Eduardo Saron - A recuperação virá na esteira de uma série de questões. Precisamos superar a pandemia, por meio da ciência e da medicina. A economia precisa voltar à sua plenitude e o país precisa voltar a crescer. Com emprego e renda, a economia criativa voltará a crescer, na esteira da demanda. E, em outro campo, governos, empresas e sociedade precisam compreender que o ecossistema da economia criativa é fundamental para o desenvolvimento do país e precisa ser bem cuidado. O setor gera emprego, renda e bem estar social. Precisamos utilizar cada vez mais dados e informações para evidenciar este papel estruturante da cultura. Só assim conseguiremos colocar o setor no campo estratégico da economia brasileira. Além disso, depois deste triste e duro momento, os produtores de cultura terão que se reinventar. Muitos hábitos consolidados na pandemia ficarão incorporados. As atividades virtuais terão um espaço no novo cenário pós pandemia, por exemplo. A indústria cultural, que é uma parte relevante da economia criativa, terá que se adequar para garantir aderência aos novos tempos.

 

AE - Falando sobre músicos, as lives e outras atividades online puderam ser monetizadas? 

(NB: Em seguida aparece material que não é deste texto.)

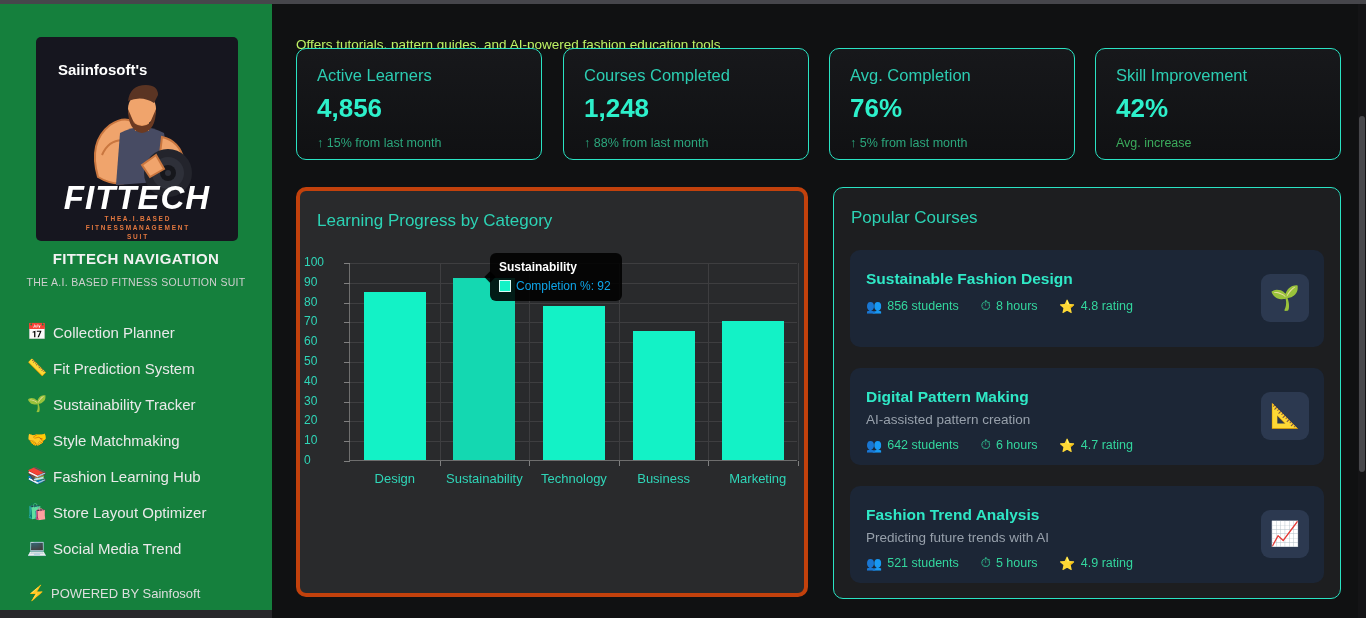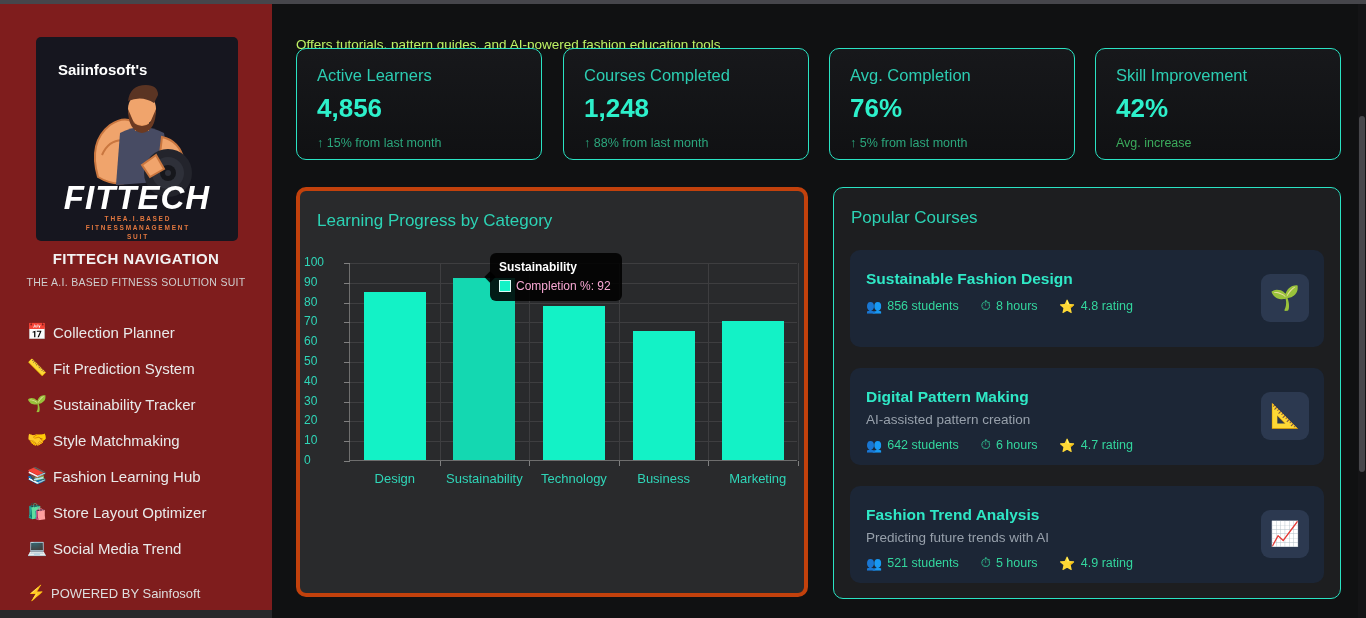"Saiinfosoft's" .sidebar { background: #7f1d1d -> #15803d }
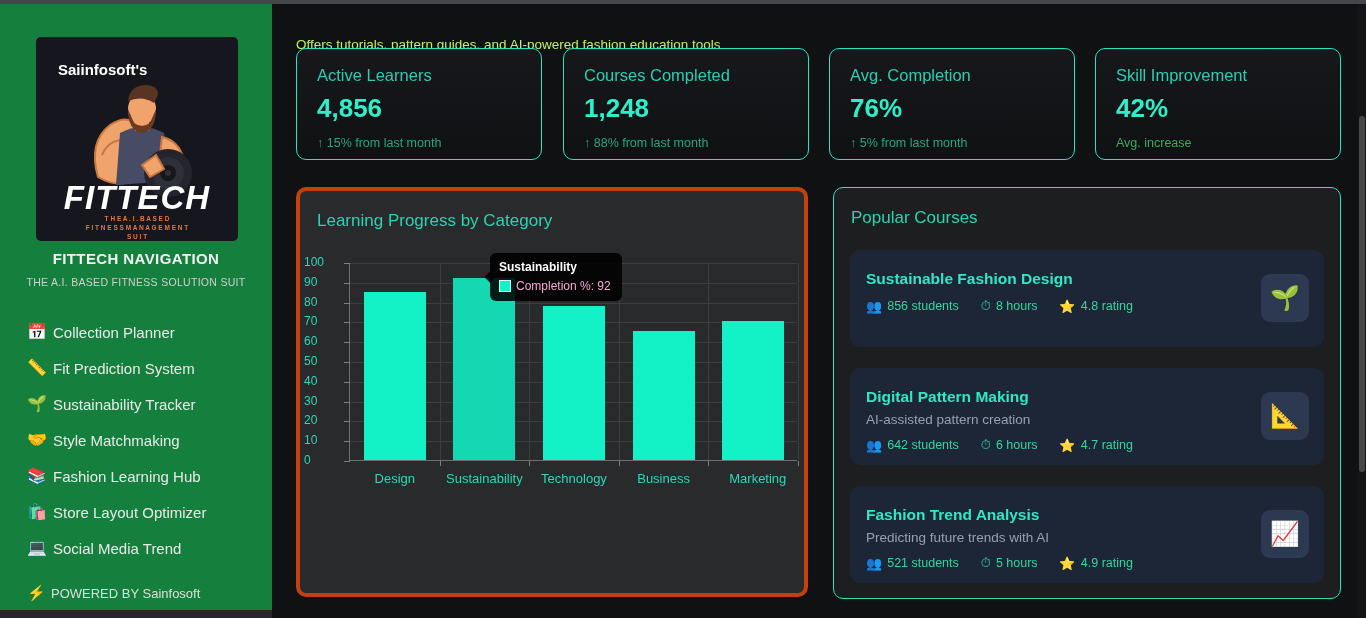"Completion %: 92" .tooltip-row { color: #f9a8d4 -> #0ea5e9 }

Eduardo Saron - Já há plataformas que estão monetizando apresentações online. Mas tudo isso ainda é muito embrionário. A receita deste mundo virtual na cultura ainda é pequena. O virtual não será relevante se ficarmos apenas tentando substituir a experiência presencial. Ele precisa ser compreendido sob a ótica da cultura computacional para se tornar um produto de fato, com inovação, qualidade e experiências e entregas próprias. Quando isso acontecer, a monetização começará a ganhar relevância. Abriu-se uma janela de oportunidade. Precisamos superar a pandemia e aprender com a nova realidade. Um dos maiores efeitos colaterais da pandemia serão as doenças relacionadas à saúde mental, por exemplo. Certamente a arte e a cultura terão muito a fazer e dizer sobre esse desafio.